The day after the "bizarre" Tebow press conference, The Herald published a story on Dolphins quarterback John Beck and how his time as a Mormon missionary prepared him to overcome adversity:
And Beck's mission turned out to be good preparation. In the 1-15 season, he started four games, passed for one touchdown and three interceptions, lost five fumbles, and then saw the Dolphins draft Chad Henne in the second round in April.
"I always say when you're on the mission, you have to face a lot of rejection,'' Beck said. 'A lot of people don't want to talk to you. When you walk down the streets, people throw stuff at you, they cuss at you. Where I was at in Portugal, some people liked to swerve their cars in front of us, kind of joke around like, `I'm going to hit you.' Ridicule, all that kind of stuff, it was just normal, you just had to work through it.

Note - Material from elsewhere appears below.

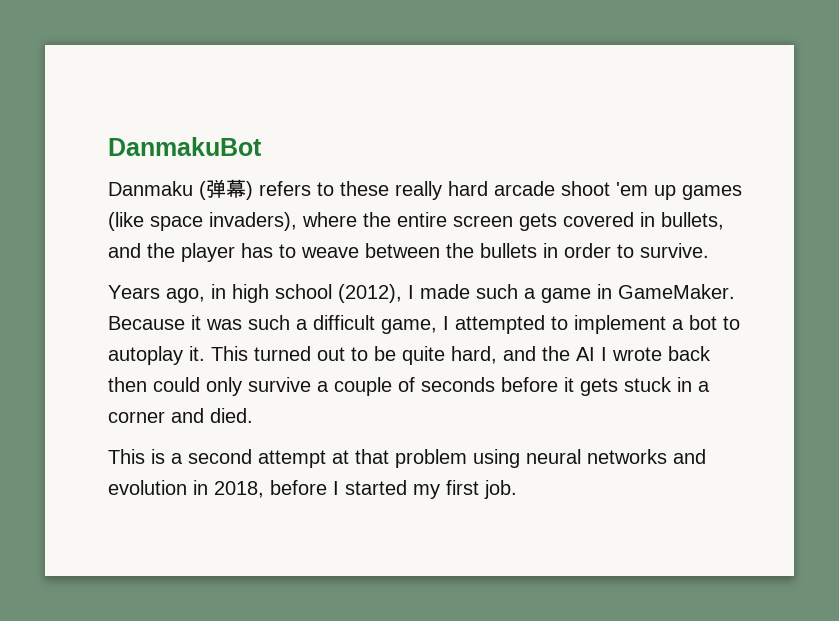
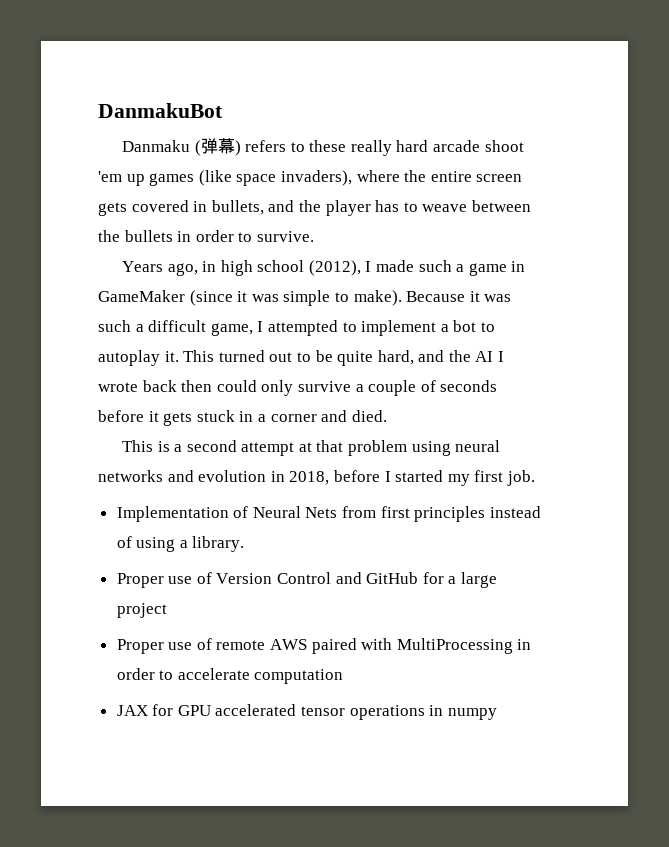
[618,284,735,299] GameMaker. -> [98,290,402,306] GameMaker (since it was simple to make).
(517, 489) none -> [116,506,541,522] [116,536,245,552] [116,572,498,588] [116,603,167,618] [116,638,532,654] [116,668,344,684] [116,704,497,720] // Implementation of Neural Nets from first principles instead of using a library. // Proper use of Version Control and GitHub for a large project // Proper use of remote AWS paired with MultiProcessing in order to accelerate computation // JAX for GPU accelerated tensor operations in numpy

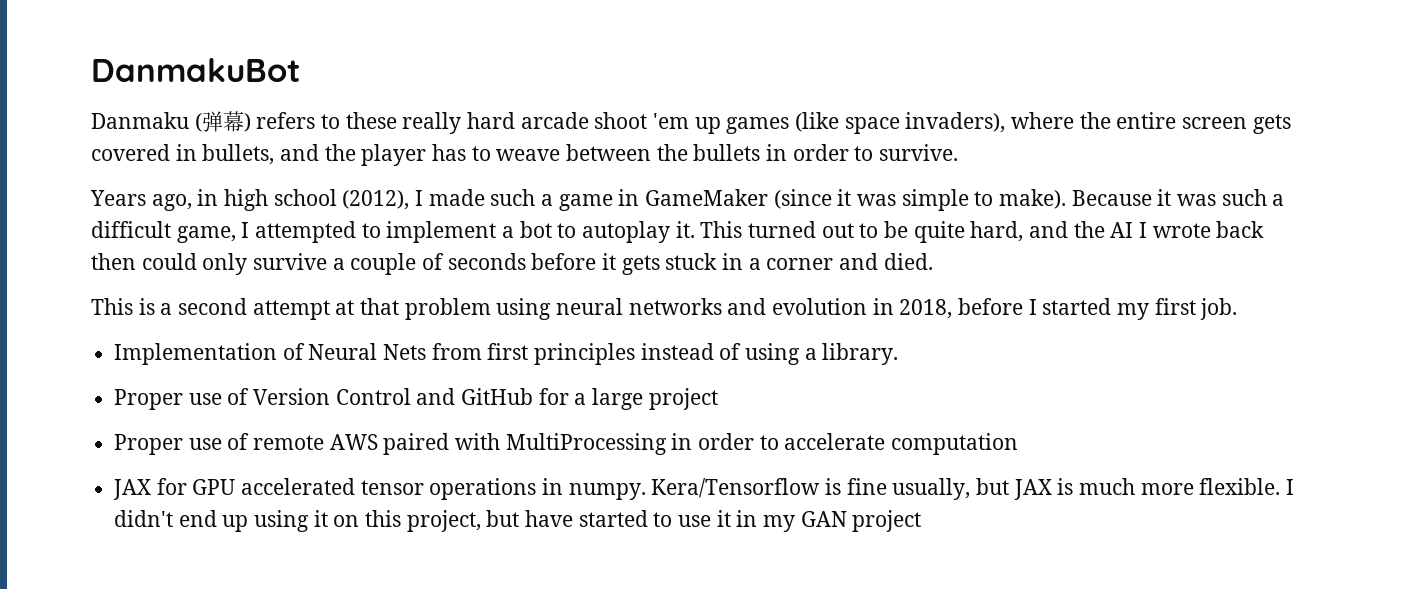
[447,708,497,720] numpy -> [568,478,1295,500] [114,510,922,532] numpy. Kera/Tensorflow is fine usually, but JAX is much more flexible. I didn't end up using it on this project, but have started to use it in my GAN project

''Let's take that into last year where a lot of things were going bad for us,'' he said. ``It was tough, but we had to just keep on working kind of with the goal in mind that even though it's tough, we're going to keep working and things will be good. That's kind of how it is on a mission.
The article doesn't go much into Beck's faith or how it has impacted him personally other than his decision to go on the mission. Obviously that was a fairly substantial decision and commitment, but it would have been nice to see more on how his personal faith informs his lifestyle and personal goals.